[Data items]

──────

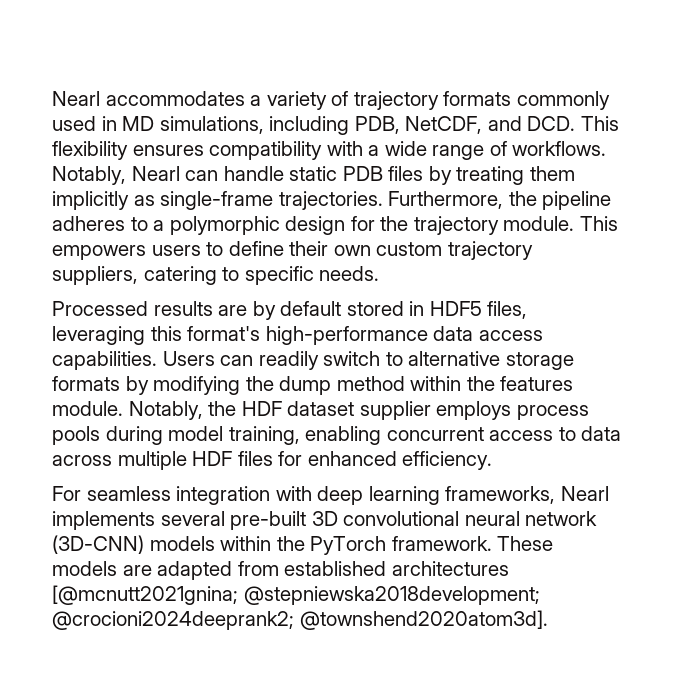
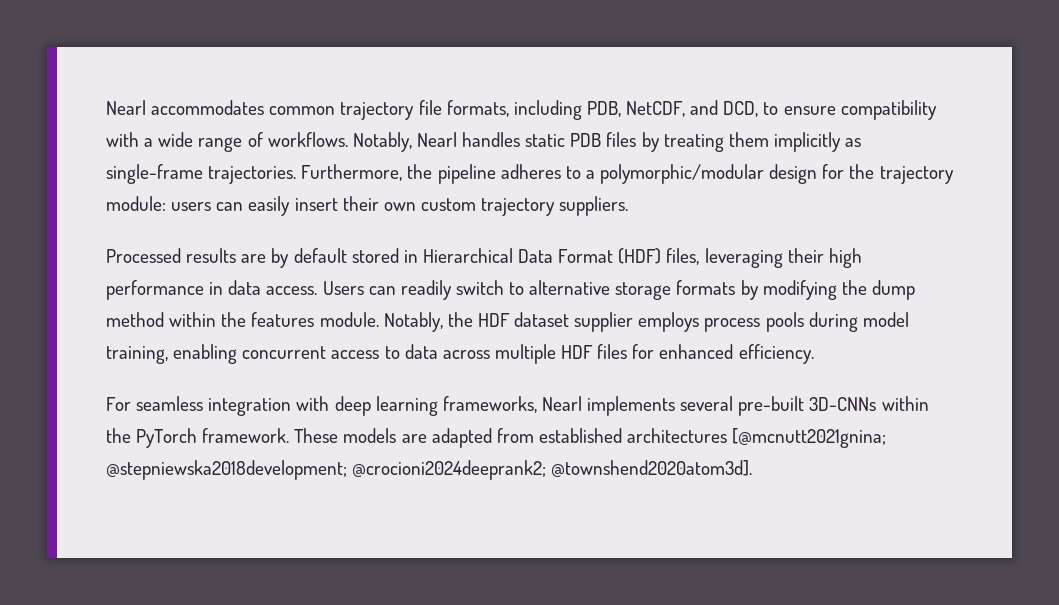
- Nearl accommodates a variety of trajectory formats commonly used in MD simulations, including PDB, NetCDF, and DCD. This flexibility ensures compatibility with a wide range of workflows.
+ Nearl accommodates common trajectory file formats, including PDB, NetCDF, and DCD, to ensure compatibility with a wide range of workflows.
- Notably, Nearl can handle static PDB files by treating them implicitly as single-frame trajectories.
+ Notably, Nearl handles static PDB files by treating them implicitly as single-frame trajectories.
- Furthermore, the pipeline adheres to a polymorphic design for the trajectory module. This empowers users to define their own custom trajectory suppliers, catering to specific needs.
+ Furthermore, the pipeline adheres to a polymorphic/modular design for the trajectory module: users can easily insert their own custom trajectory suppliers.
- Processed results are by default stored in HDF5 files, leveraging this format's high-performance data access capabilities.
+ Processed results are by default stored in Hierarchical Data Format (HDF) files, leveraging their high performance in data access.
- For seamless integration with deep learning frameworks, Nearl implements several pre-built 3D convolutional neural network (3D-CNN) models within the PyTorch framework.
+ For seamless integration with deep learning frameworks, Nearl implements several pre-built 3D-CNNs within the PyTorch framework.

──────

▶ _WHAT TO WORK ON_: Search the records for the word "trajectories" and copy every line where it occurs.

▶ _RESULT OF THE EXERCISE_:
- Notably, Nearl can handle static PDB files by treating them implicitly as single-frame trajectories.
+ Notably, Nearl handles static PDB files by treating them implicitly as single-frame trajectories.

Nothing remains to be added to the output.